** Opening GIVEN RECORDS block **

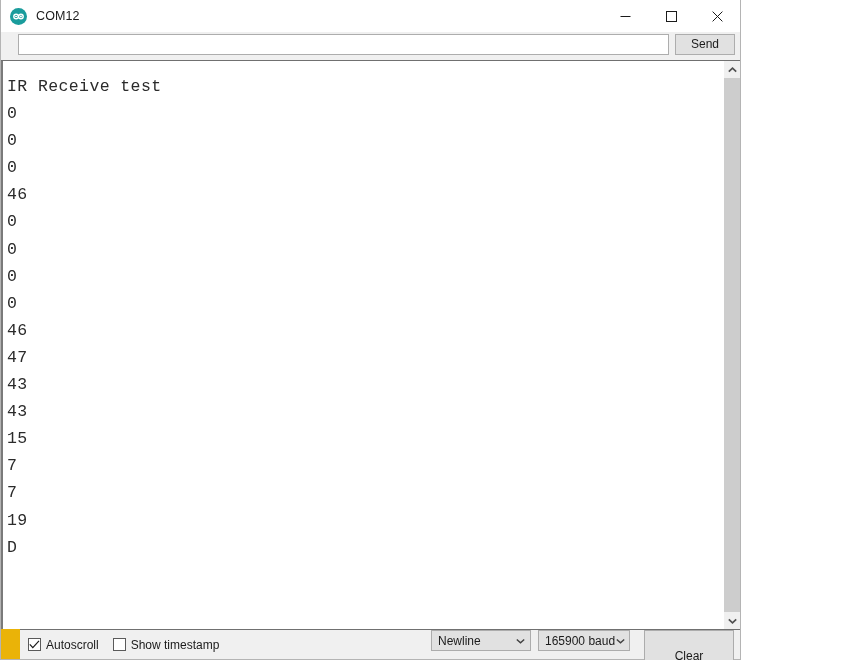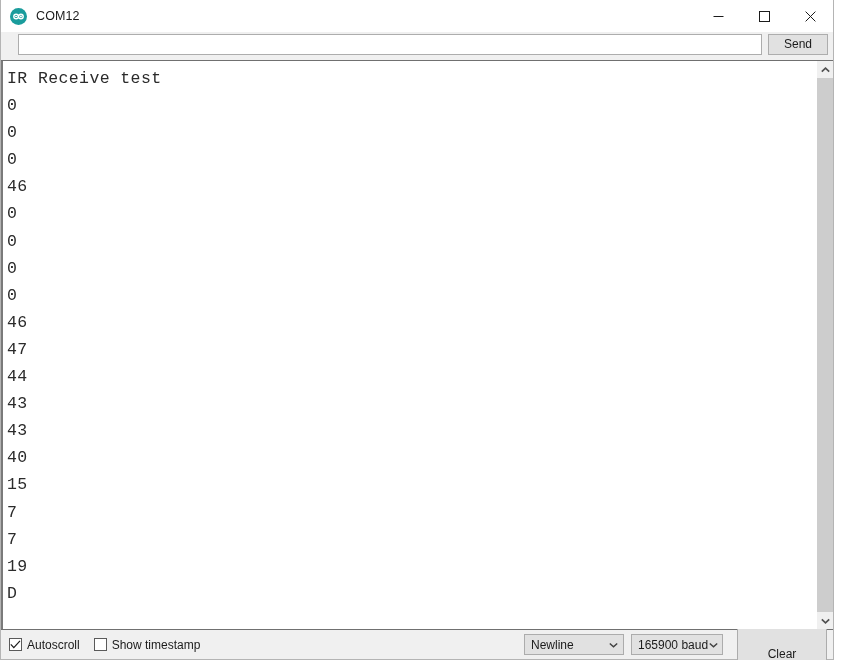--- a/index.html
+++ b/index.html
@@ -16,7 +16,7 @@
   }
 
   .window {
-    width: 834px;
+    width: 741px;
     height: 660px;
     display: flex;
     flex-direction: column;

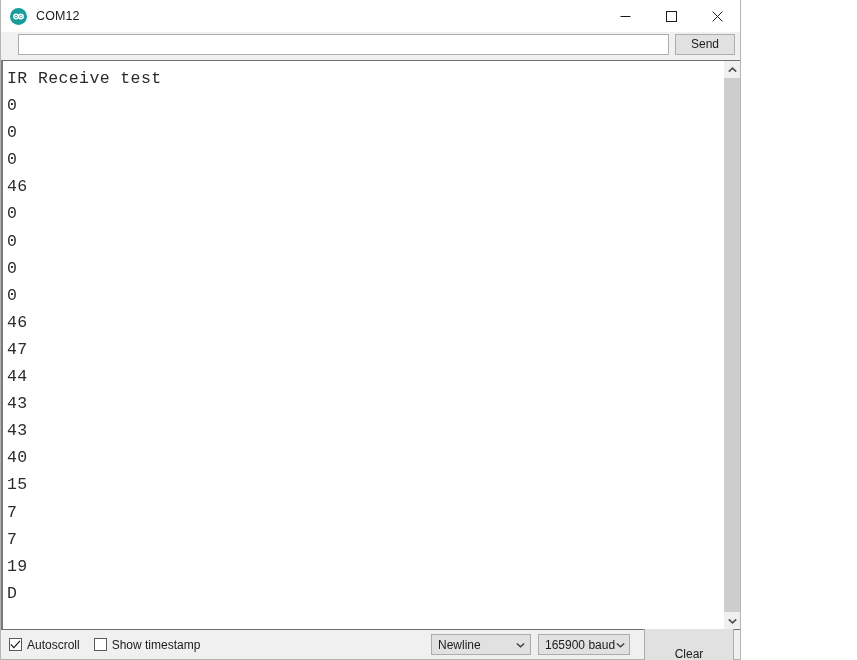--- a/index.html
+++ b/index.html
@@ -126,7 +126,7 @@
     flex: 1 1 auto;
     overflow: hidden;
     border-left: 2px solid #7a7a7a;
-    padding: 4px 0 0 4px;
+    padding: 12px 0 0 4px;
     box-sizing: border-box;
     background: #ffffff;
   }

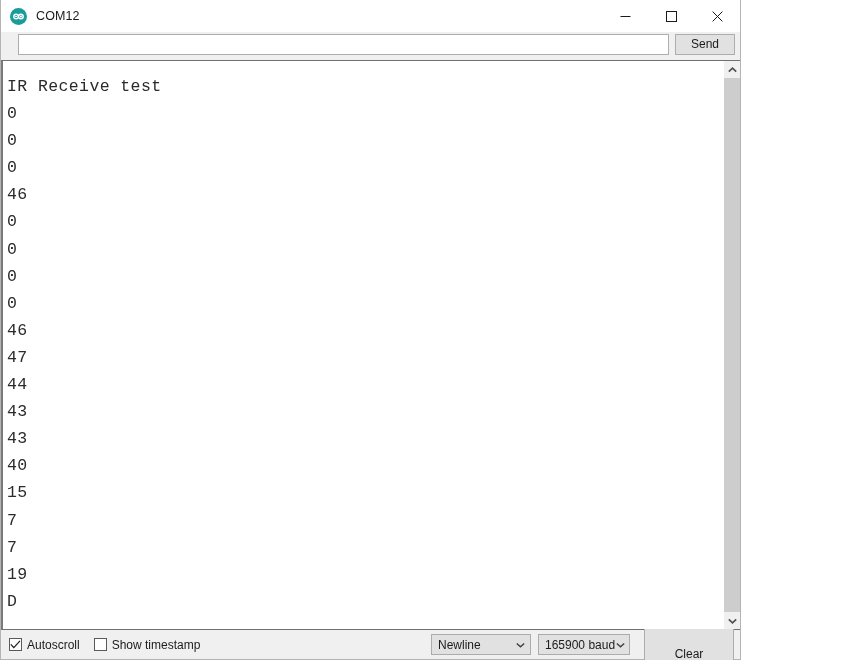--- a/index.html
+++ b/index.html
@@ -307,7 +307,6 @@
         <div class="line">0</div>
         <div class="line">46</div>
         <div class="line">47</div>
-        <div class="line">44</div>
         <div class="line">43</div>
         <div class="line">43</div>
         <div class="line">40</div>

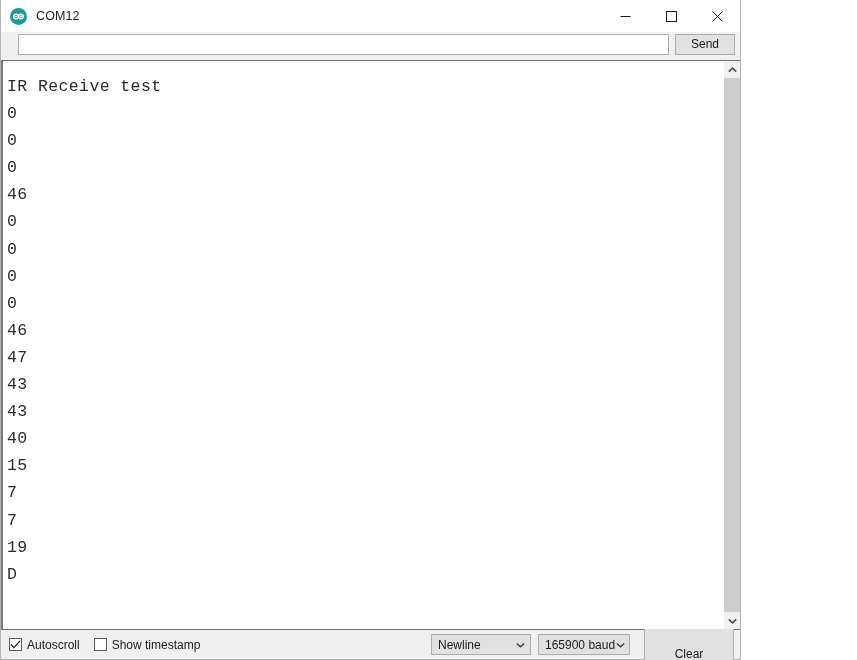--- a/index.html
+++ b/index.html
@@ -309,7 +309,6 @@
         <div class="line">47</div>
         <div class="line">43</div>
         <div class="line">43</div>
-        <div class="line">40</div>
         <div class="line">15</div>
         <div class="line">7</div>
         <div class="line">7</div>

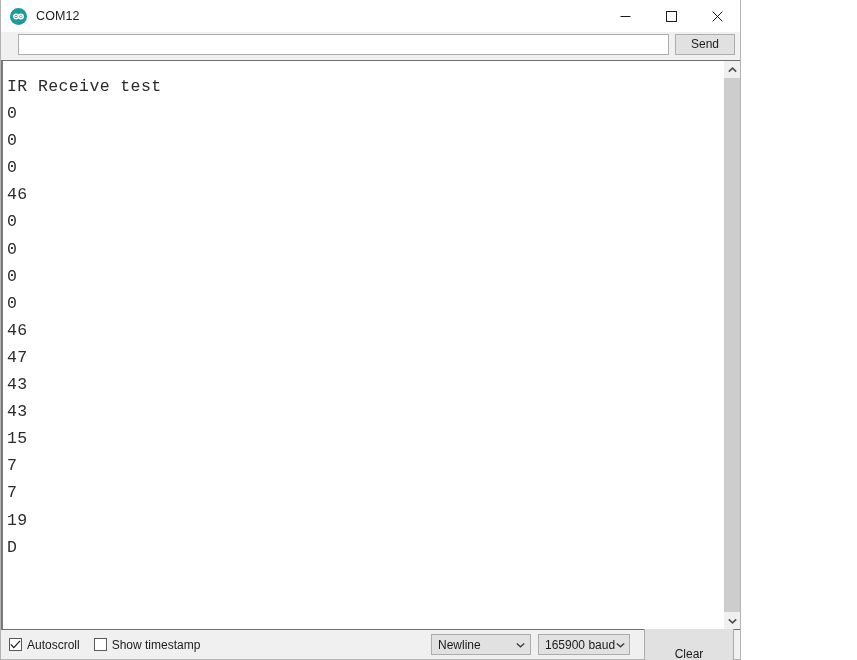--- a/index.html
+++ b/index.html
@@ -181,10 +181,10 @@
     background: #f0f0f0;
     border-top: 1px solid #707070;
     display: flex;
-    align-items: center;
     padding: 0 6px 0 8px;
     box-sizing: border-box;
     gap: 0;
+    margin-left: 19px;
   }
   .chk {
     display: flex;

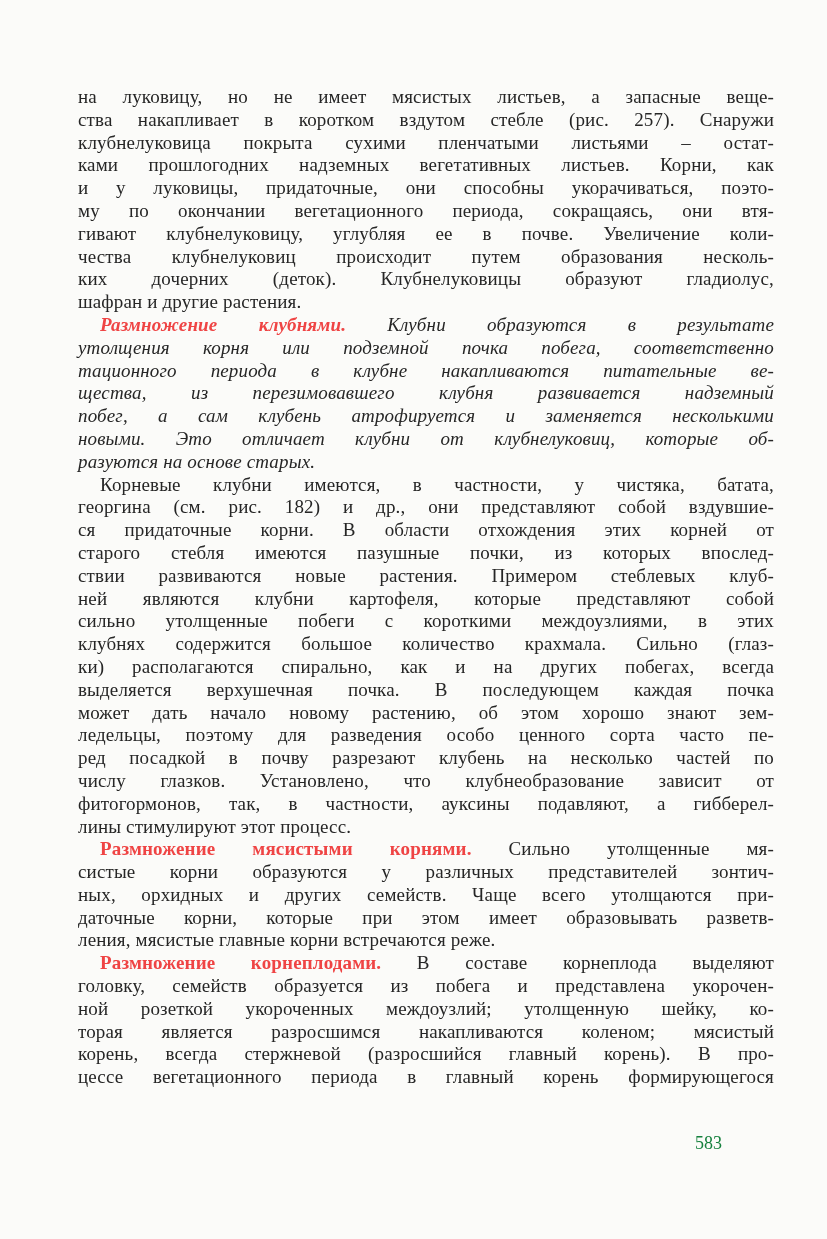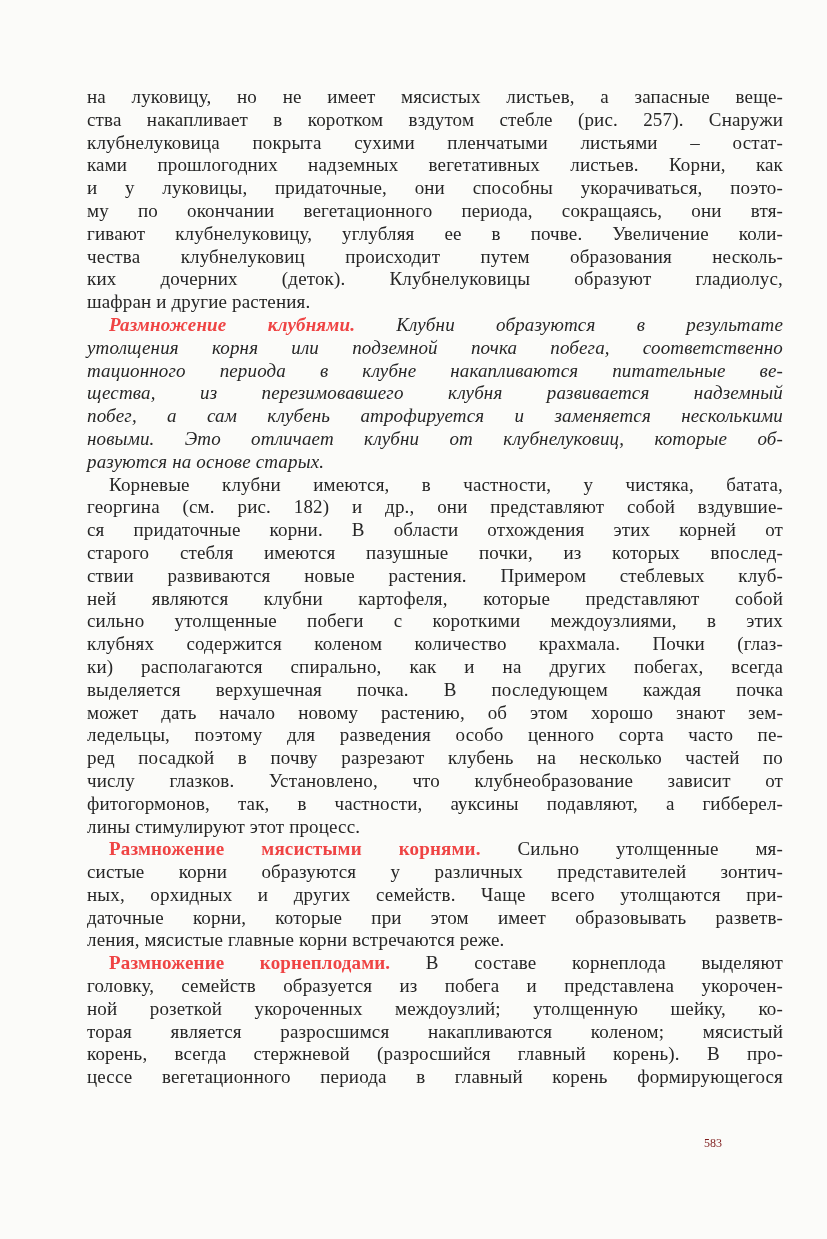--- a/index.html
+++ b/index.html
@@ -17,7 +17,7 @@
   }
   .text-block {
     position: absolute;
-    left: 87px;
+    left: 78px;
     top: 86px;
     width: 696px;
   }

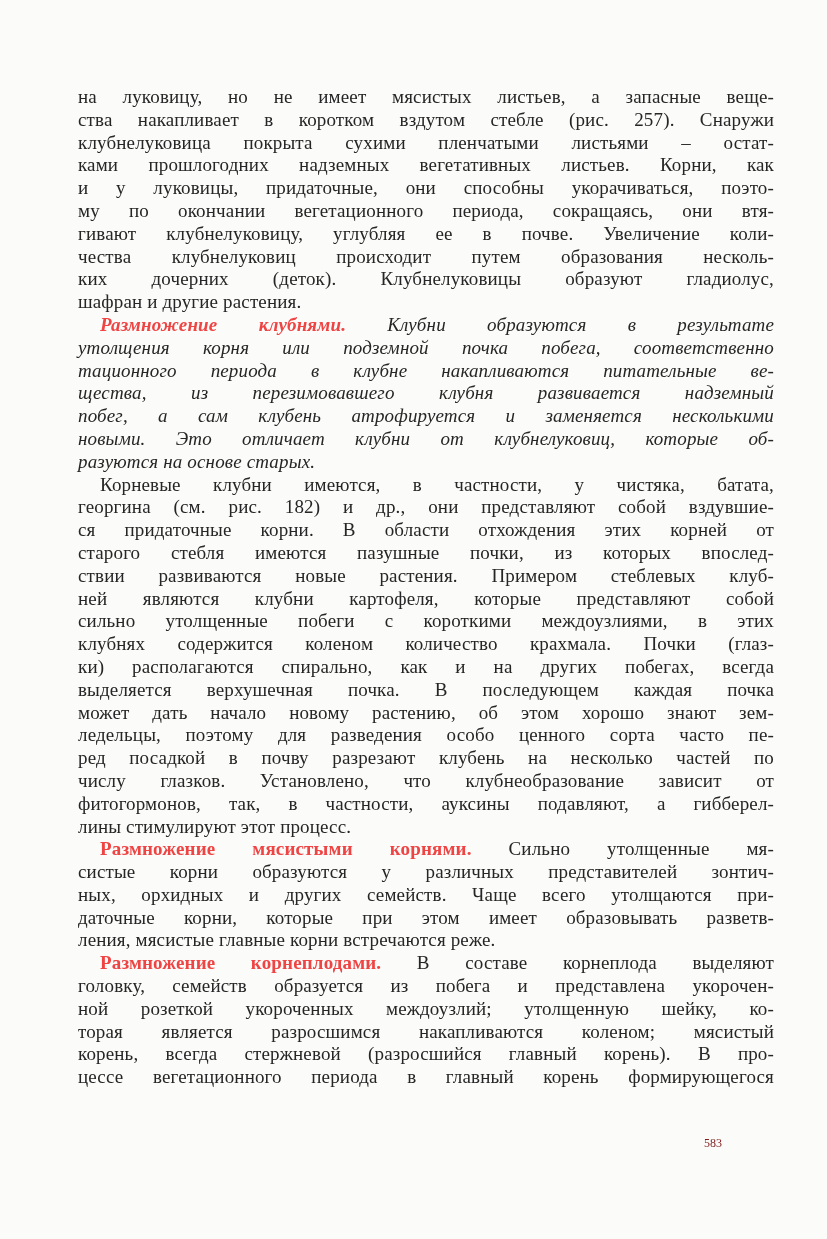--- a/index.html
+++ b/index.html
@@ -92,7 +92,7 @@
         <div class="line">ствии развиваются новые растения. Примером стеблевых клуб-</div>
         <div class="line">ней являются клубни картофеля, которые представляют собой</div>
         <div class="line">сильно утолщенные побеги с короткими междоузлиями, в этих</div>
-        <div class="line">клубнях содержится коленом количество крахмала. Почки (глаз-</div>
+        <div class="line">клубнях содержится большое количество крахмала. Сильно (глаз-</div>
         <div class="line">ки) располагаются спирально, как и на других побегах, всегда</div>
         <div class="line">выделяется верхушечная почка. В последующем каждая почка</div>
         <div class="line">может дать начало новому растению, об этом хорошо знают зем-</div>

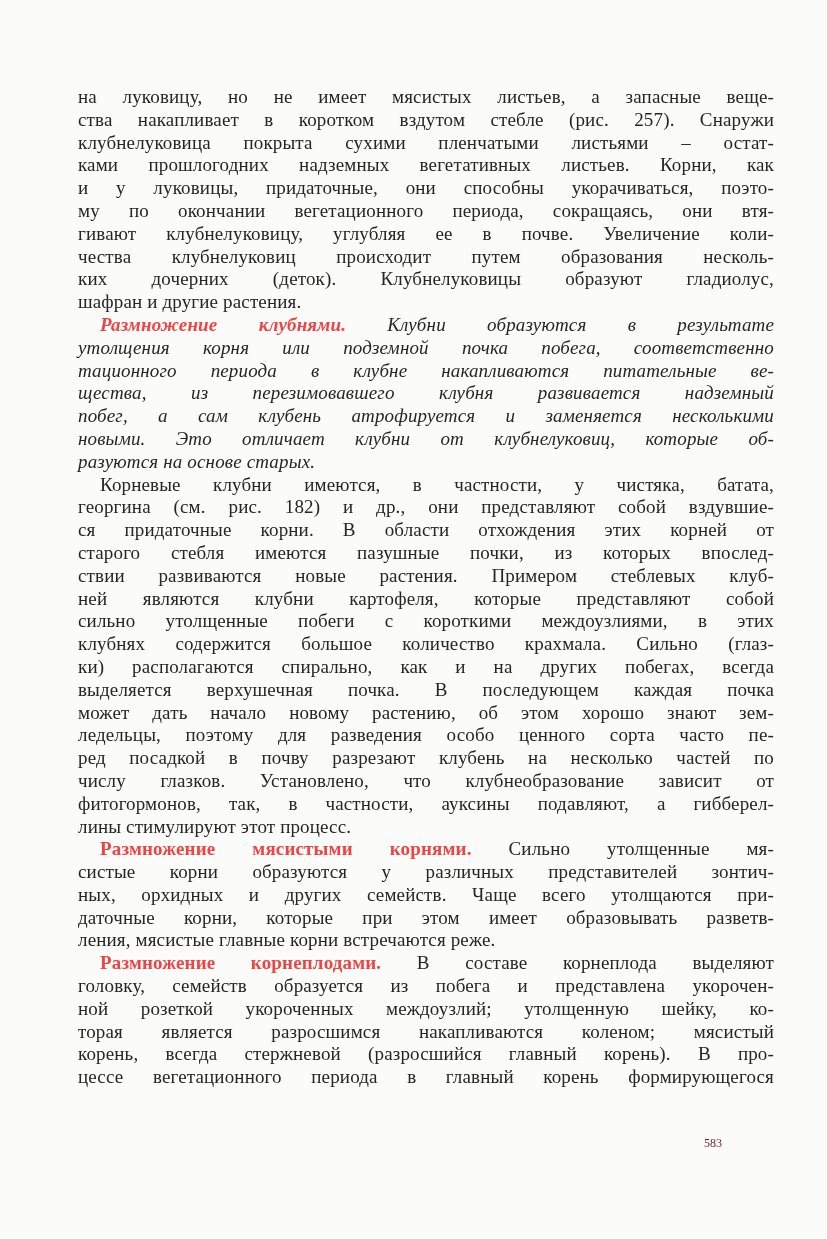--- a/index.html
+++ b/index.html
@@ -53,9 +53,9 @@
     position: absolute;
     top: 1133px;
     right: 105px;
-    font-size: 12px;
+    font-size: 18px;
     line-height: 20px;
-    color: #7f1d1d;
+    color: #15803d;
   }
 </style>
 </head>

** Closing GIVEN RECORDS block **

# TASK INSTRUCTIONS
Show all lines in the entries above where the word "клубнях" appears.

# RESULT
-        <div class="line">клубнях содержится коленом количество крахмала. Почки (глаз-</div>
+        <div class="line">клубнях содержится большое количество крахмала. Сильно (глаз-</div>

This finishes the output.